(Information shown)

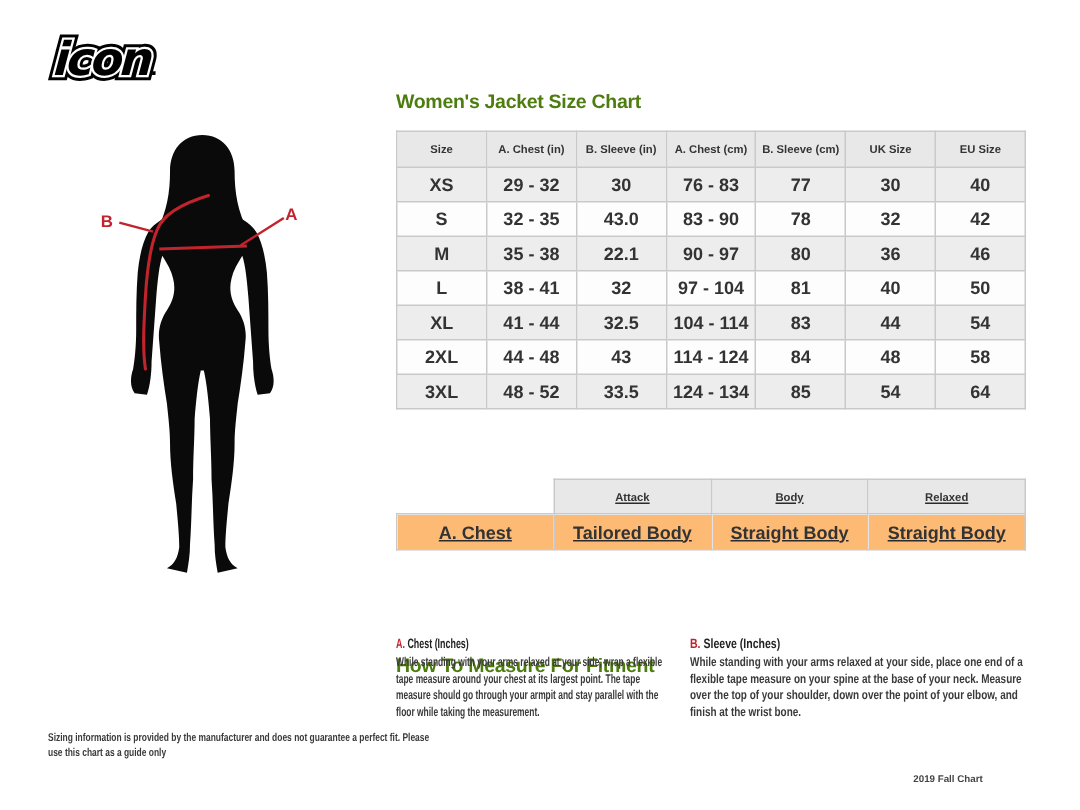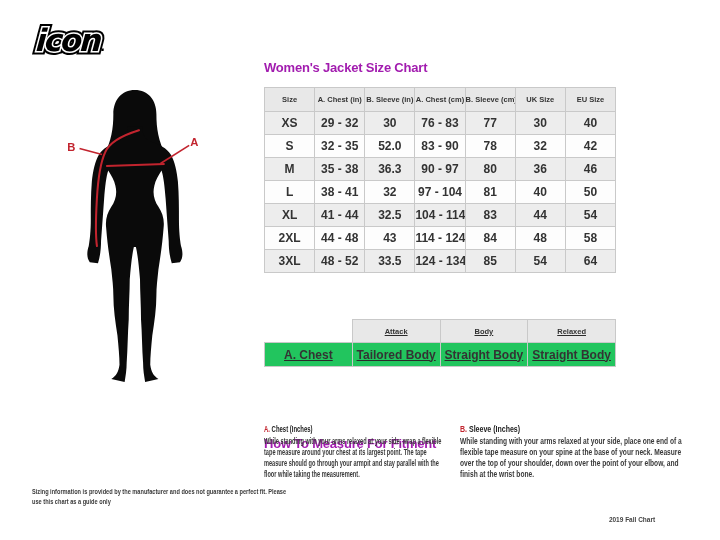--- a/index.html
+++ b/index.html
@@ -15,37 +15,37 @@
     transform:skewX(-4deg);
   }
   .logo-l{position:absolute;left:0;top:0;white-space:nowrap;}
   .logo-outer{-webkit-text-stroke:7px #000;color:#000;}
   .logo-inner{-webkit-text-stroke:3px #fff;color:#fff;}
   .logo-fill{position:relative;color:#000;}
   .logo-mark{font-size:13px;font-style:normal;letter-spacing:0;vertical-align:baseline;color:#000;}
   
   .figure{position:absolute;left:58px;top:84px;width:164px;height:312px;}
   
-  .h1{position:absolute;left:264px;font-size:13px;font-weight:bold;color:#a21caf;letter-spacing:-0.2px;white-space:nowrap;}
+  .h1{position:absolute;left:264px;font-size:13px;font-weight:bold;color:#4d7c0f;letter-spacing:-0.2px;white-space:nowrap;}
   .h-size{top:60px;}
   .h-styles{top:293px;}
   .h-measure{top:408px;margin-top:28px;}
-  table{border-collapse:collapse;table-layout:fixed;position:absolute;left:264px;width:352px;}
+  table{border-collapse:collapse;table-layout:fixed;position:absolute;left:264px;width:420px;}
   .size-table{top:87px;}
   .styles-table{top:319px;text-decoration:underline;}
   th,td{
     border:1px solid #c9c9c9;text-align:center;vertical-align:middle;
     color:#333;font-weight:bold;white-space:nowrap;overflow:hidden;padding:0;
   }
   th{background:#e8e8e8;font-size:7.5px;height:23px;}
   td{font-size:12px;height:22px;background:#fdfdfd;}
   .size-table tbody tr:nth-child(odd) td{background:#ededed;}
   .styles-table th{height:22px;}
   .styles-table td{height:23px;}
-  .styles-table tbody tr:nth-child(1) td{background:#22c55e;}
+  .styles-table tbody tr:nth-child(1) td{background:#fdba74;}
   .styles-table thead th:first-child{background:transparent;border:none;}
   
   .measure-col{position:absolute;top:424px;transform-origin:0 0;}
   .measure-col-a{left:264px;width:282px;transform:scaleX(0.66);}
   .measure-col-b{left:460px;width:300px;transform:scaleX(0.78);}
   .measure-sub{font-size:9px;font-weight:bold;color:#222;margin:0 0 2px 0;}
   .measure-sub .red{color:#c2242e;}
   .measure-body{font-size:8.5px;font-weight:bold;color:#3a3a3a;line-height:11px;margin:0;}
   
   .disclaimer{
@@ -115,30 +115,30 @@
           <td>29 - 32</td>
           <td>30</td>
           <td>76 - 83</td>
           <td>77</td>
           <td>30</td>
           <td>40</td>
         </tr>
         <tr>
           <td>S</td>
           <td>32 - 35</td>
-          <td>52.0</td>
+          <td>43.0</td>
           <td>83 - 90</td>
           <td>78</td>
           <td>32</td>
           <td>42</td>
         </tr>
         <tr>
           <td>M</td>
           <td>35 - 38</td>
-          <td>36.3</td>
+          <td>22.1</td>
           <td>90 - 97</td>
           <td>80</td>
           <td>36</td>
           <td>46</td>
         </tr>
         <tr>
           <td>L</td>
           <td>38 - 41</td>
           <td>32</td>
           <td>97 - 104</td>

(End Information shown)

= Task statement =
Transcribe every entry exactly, omitting pictures.

= Task result =
--- a/index.html
+++ b/index.html
@@ -15,37 +15,37 @@
     transform:skewX(-4deg);
   }
   .logo-l{position:absolute;left:0;top:0;white-space:nowrap;}
   .logo-outer{-webkit-text-stroke:7px #000;color:#000;}
   .logo-inner{-webkit-text-stroke:3px #fff;color:#fff;}
   .logo-fill{position:relative;color:#000;}
   .logo-mark{font-size:13px;font-style:normal;letter-spacing:0;vertical-align:baseline;color:#000;}
   
   .figure{position:absolute;left:58px;top:84px;width:164px;height:312px;}
   
-  .h1{position:absolute;left:264px;font-size:13px;font-weight:bold;color:#a21caf;letter-spacing:-0.2px;white-space:nowrap;}
+  .h1{position:absolute;left:264px;font-size:13px;font-weight:bold;color:#4d7c0f;letter-spacing:-0.2px;white-space:nowrap;}
   .h-size{top:60px;}
   .h-styles{top:293px;}
   .h-measure{top:408px;margin-top:28px;}
-  table{border-collapse:collapse;table-layout:fixed;position:absolute;left:264px;width:352px;}
+  table{border-collapse:collapse;table-layout:fixed;position:absolute;left:264px;width:420px;}
   .size-table{top:87px;}
   .styles-table{top:319px;text-decoration:underline;}
   th,td{
     border:1px solid #c9c9c9;text-align:center;vertical-align:middle;
     color:#333;font-weight:bold;white-space:nowrap;overflow:hidden;padding:0;
   }
   th{background:#e8e8e8;font-size:7.5px;height:23px;}
   td{font-size:12px;height:22px;background:#fdfdfd;}
   .size-table tbody tr:nth-child(odd) td{background:#ededed;}
   .styles-table th{height:22px;}
   .styles-table td{height:23px;}
-  .styles-table tbody tr:nth-child(1) td{background:#22c55e;}
+  .styles-table tbody tr:nth-child(1) td{background:#fdba74;}
   .styles-table thead th:first-child{background:transparent;border:none;}
   
   .measure-col{position:absolute;top:424px;transform-origin:0 0;}
   .measure-col-a{left:264px;width:282px;transform:scaleX(0.66);}
   .measure-col-b{left:460px;width:300px;transform:scaleX(0.78);}
   .measure-sub{font-size:9px;font-weight:bold;color:#222;margin:0 0 2px 0;}
   .measure-sub .red{color:#c2242e;}
   .measure-body{font-size:8.5px;font-weight:bold;color:#3a3a3a;line-height:11px;margin:0;}
   
   .disclaimer{
@@ -115,30 +115,30 @@
           <td>29 - 32</td>
           <td>30</td>
           <td>76 - 83</td>
           <td>77</td>
           <td>30</td>
           <td>40</td>
         </tr>
         <tr>
           <td>S</td>
           <td>32 - 35</td>
-          <td>52.0</td>
+          <td>43.0</td>
           <td>83 - 90</td>
           <td>78</td>
           <td>32</td>
           <td>42</td>
         </tr>
         <tr>
           <td>M</td>
           <td>35 - 38</td>
-          <td>36.3</td>
+          <td>22.1</td>
           <td>90 - 97</td>
           <td>80</td>
           <td>36</td>
           <td>46</td>
         </tr>
         <tr>
           <td>L</td>
           <td>38 - 41</td>
           <td>32</td>
           <td>97 - 104</td>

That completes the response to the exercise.